◆ **AIM OF THE EXERCISE**
Some lines below hold "needed". Pick them out and copy them.

(LISTED ENTRIES begins)

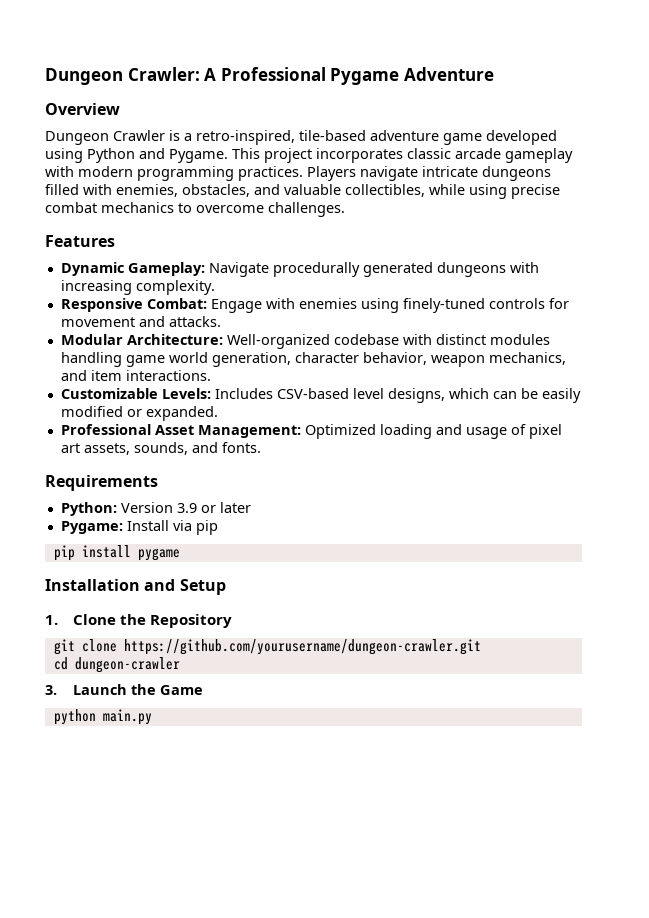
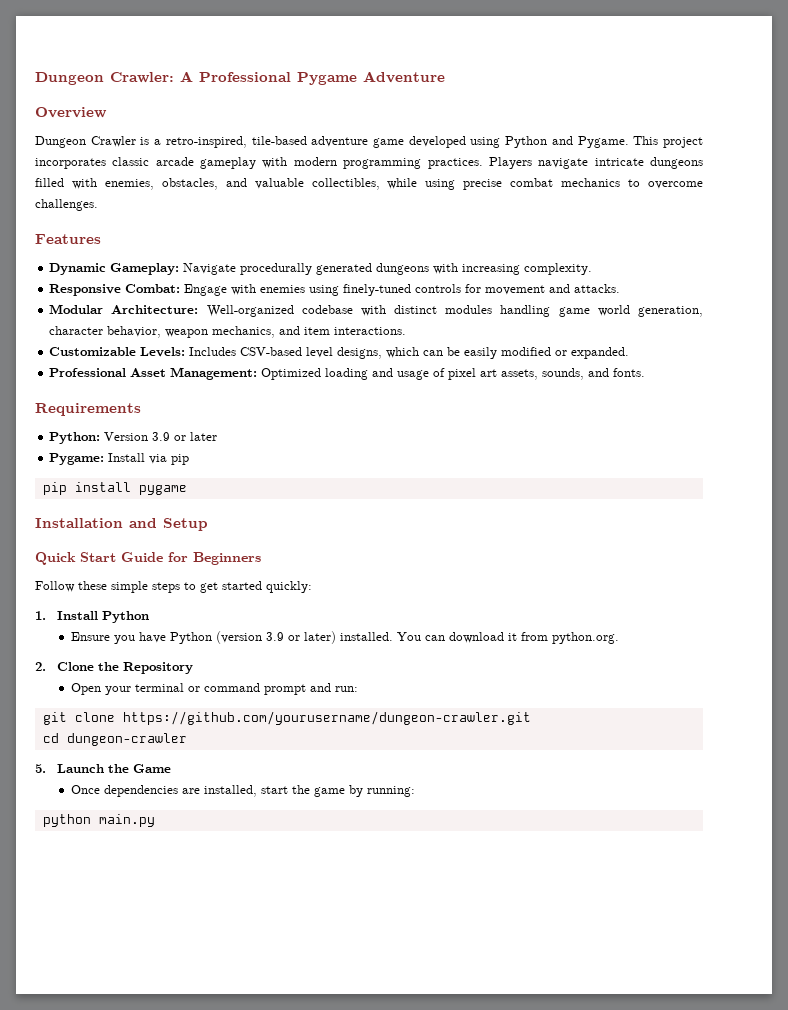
- 1. Clone the Repository
+ Quick Start Guide for Beginners
+ Follow these simple steps to get started quickly:
+ 1. Install Python
+ Ensure you have Python (version 3.9 or later) installed. You can download it from python.org.
+ 2. Clone the Repository
+ Open your terminal or command prompt and run:
- 3. Launch the Game
+ 5. Launch the Game
+ Once dependencies are installed, start the game by running:

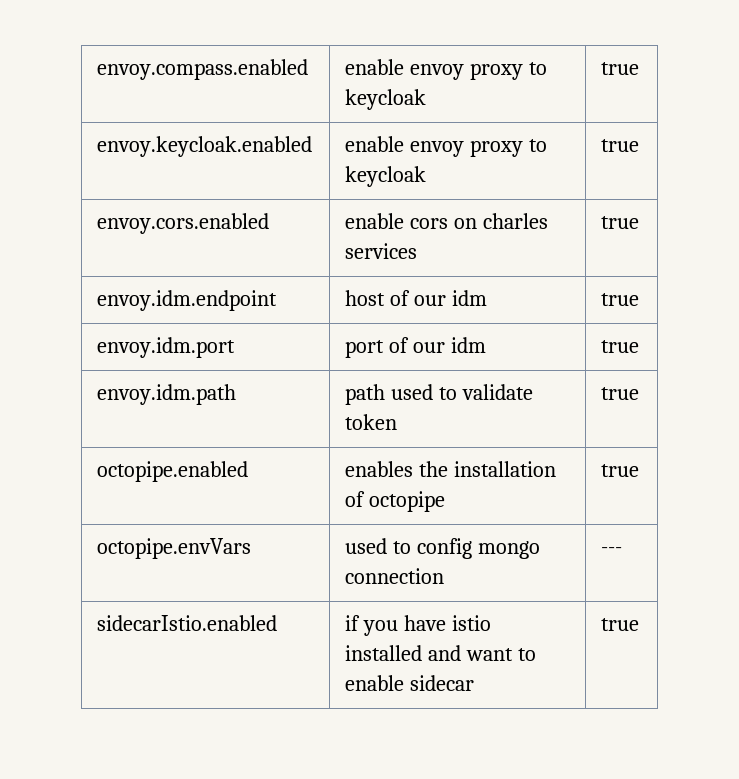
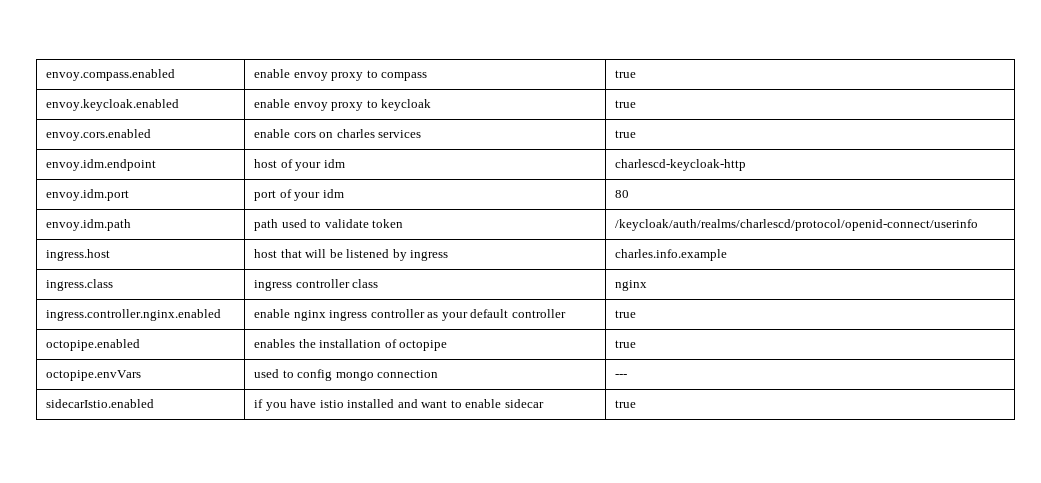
- envoy.compass.enabled | enable envoy proxy to keycloak | true
+ envoy.compass.enabled | enable envoy proxy to compass | true
- envoy.idm.endpoint | host of our idm | true
+ envoy.idm.endpoint | host of your idm | charlescd-keycloak-http
- envoy.idm.port | port of our idm | true
+ envoy.idm.port | port of your idm | 80
- envoy.idm.path | path used to validate token | true
+ envoy.idm.path | path used to validate token | /keycloak/auth/realms/charlescd/protocol/openid-connect/userinfo
+ ingress.host | host that will be listened by ingress | charles.info.example
+ ingress.class | ingress controller class | nginx
+ ingress.controller.nginx.enabled | enable nginx ingress controller as your default controller | true

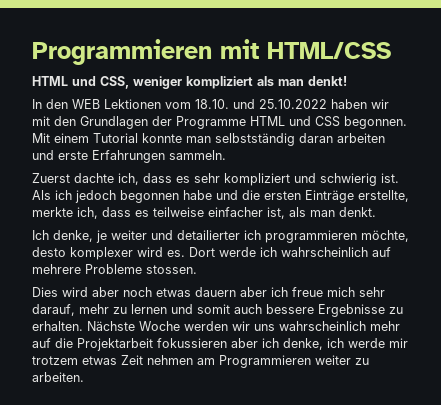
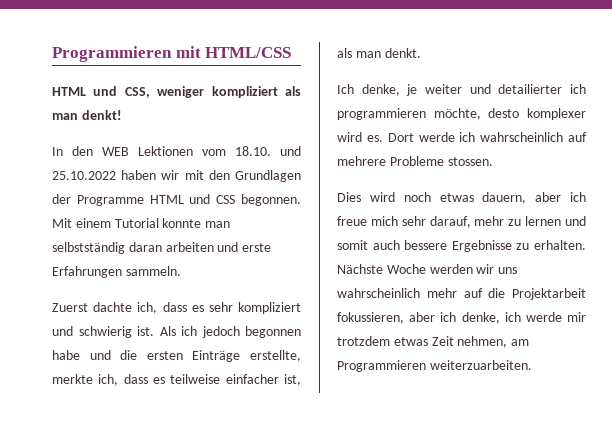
- Dies wird aber noch etwas dauern aber ich freue mich sehr darauf, mehr zu lernen und somit auch bessere Ergebnisse zu erhalten.
+ Dies wird noch etwas dauern, aber ich freue mich sehr darauf, mehr zu lernen und somit auch bessere Ergebnisse zu erhalten.
- Nächste Woche werden wir uns wahrscheinlich mehr auf die Projektarbeit fokussieren aber ich denke, ich werde mir trotzem etwas Zeit nehmen am Programmieren weiter zu arbeiten.
+ Nächste Woche werden wir uns wahrscheinlich mehr auf die Projektarbeit fokussieren, aber ich denke, ich werde mir trotzdem etwas Zeit nehmen, am Programmieren weiterzuarbeiten.

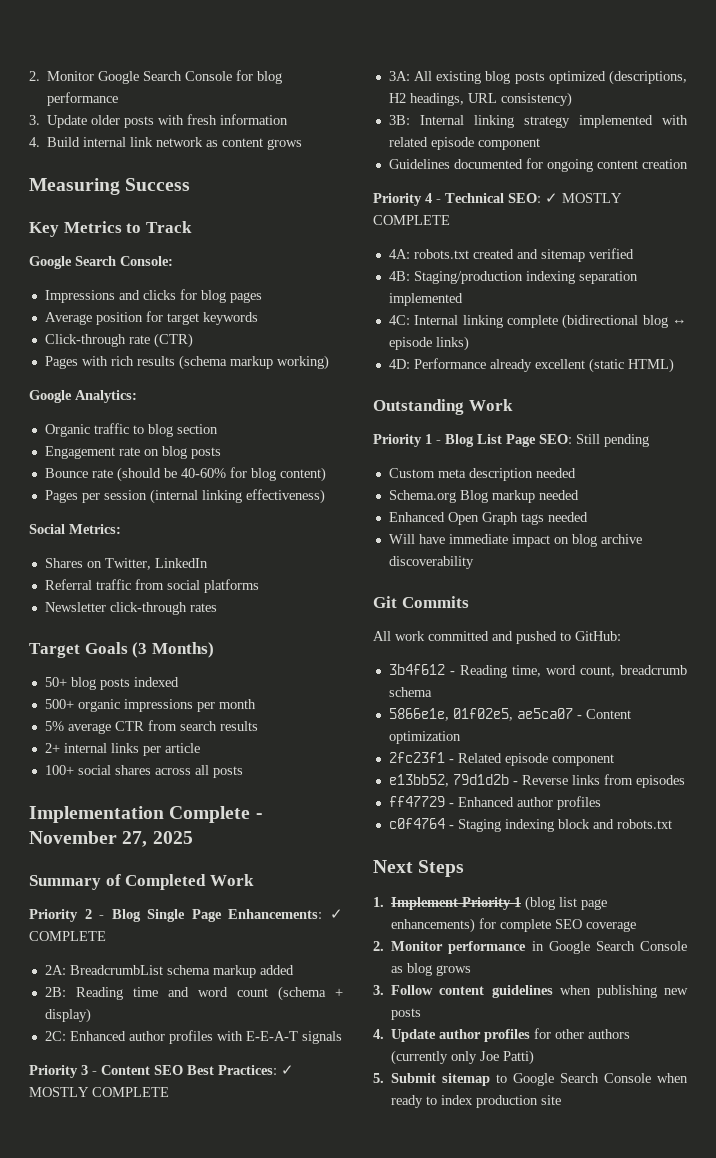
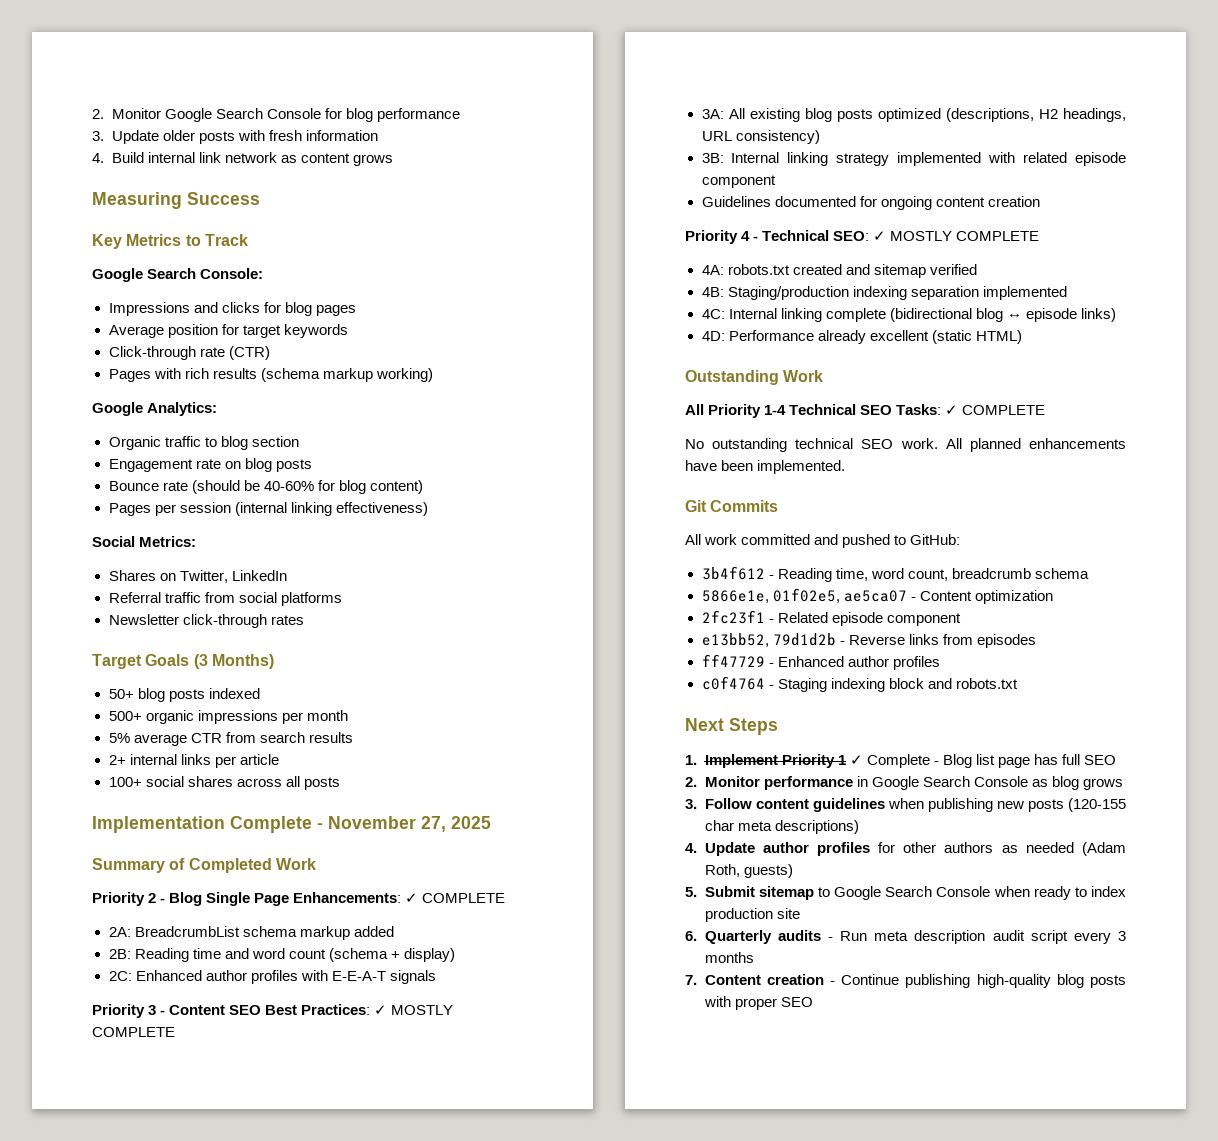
- Priority 1 - Blog List Page SEO: Still pending
- Custom meta description needed
- Schema.org Blog markup needed
- Enhanced Open Graph tags needed
- Will have immediate impact on blog archive discoverability
+ All Priority 1-4 Technical SEO Tasks: ✓ COMPLETE
+ No outstanding technical SEO work. All planned enhancements have been implemented.
- 1. Implement Priority 1 (blog list page enhancements) for complete SEO coverage
+ 1. Implement Priority 1 ✓ Complete - Blog list page has full SEO
- 3. Follow content guidelines when publishing new posts
+ 3. Follow content guidelines when publishing new posts (120-155 char meta descriptions)
- 4. Update author profiles for other authors (currently only Joe Patti)
+ 4. Update author profiles for other authors as needed (Adam Roth, guests)
+ 6. Quarterly audits - Run meta description audit script every 3 months
+ 7. Content creation - Continue publishing high-quality blog posts with proper SEO

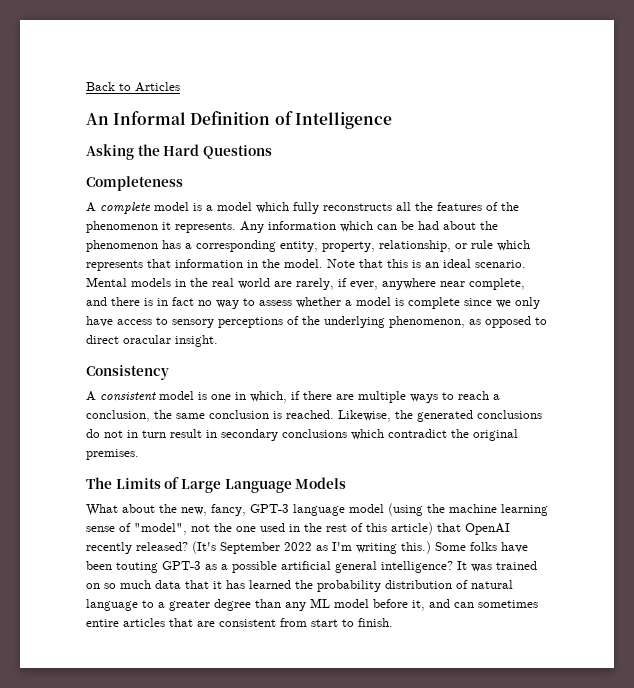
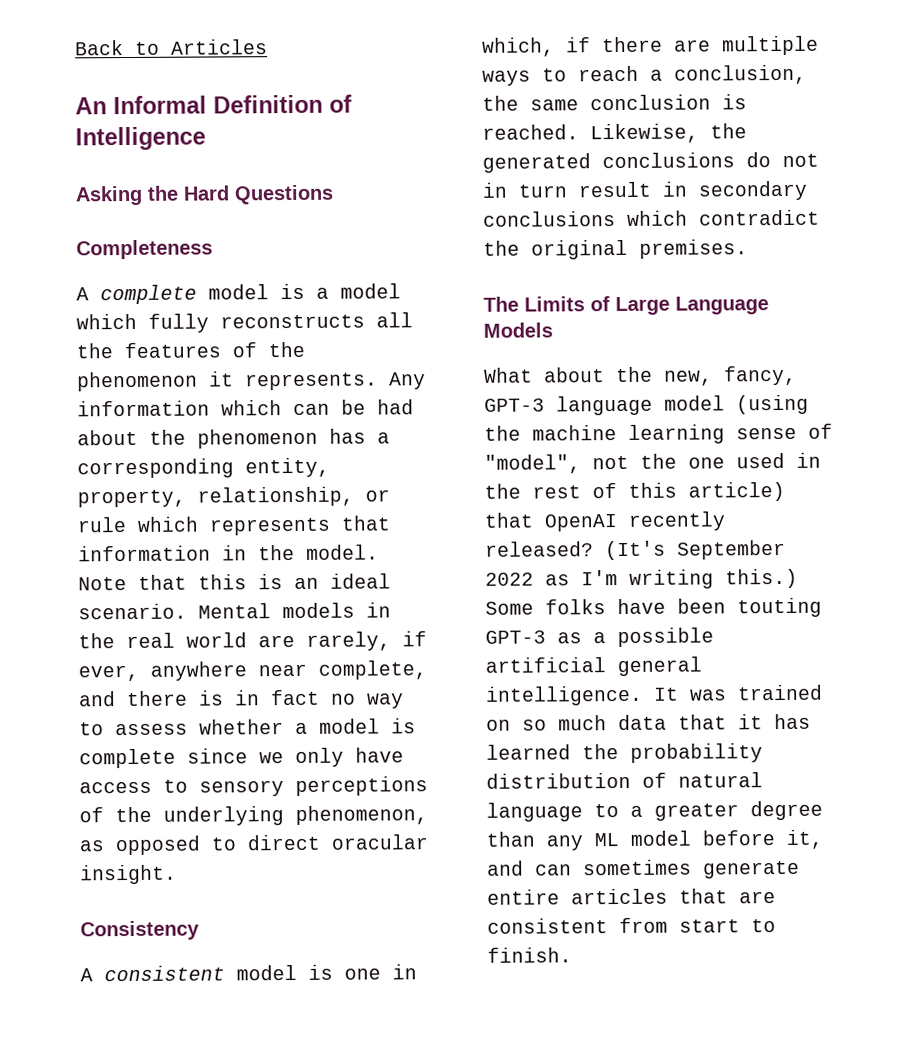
- Some folks have been touting GPT-3 as a possible artificial general intelligence?
+ Some folks have been touting GPT-3 as a possible artificial general intelligence.
- It was trained on so much data that it has learned the probability distribution of natural language to a greater degree than any ML model before it, and can sometimes entire articles that are consistent from start to finish.
+ It was trained on so much data that it has learned the probability distribution of natural language to a greater degree than any ML model before it, and can sometimes generate entire articles that are consistent from start to finish.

(LISTED ENTRIES ends)

◆ **ANSWER SPACE**
- Custom meta description needed
- Schema.org Blog markup needed
- Enhanced Open Graph tags needed
+ 4. Update author profiles for other authors as needed (Adam Roth, guests)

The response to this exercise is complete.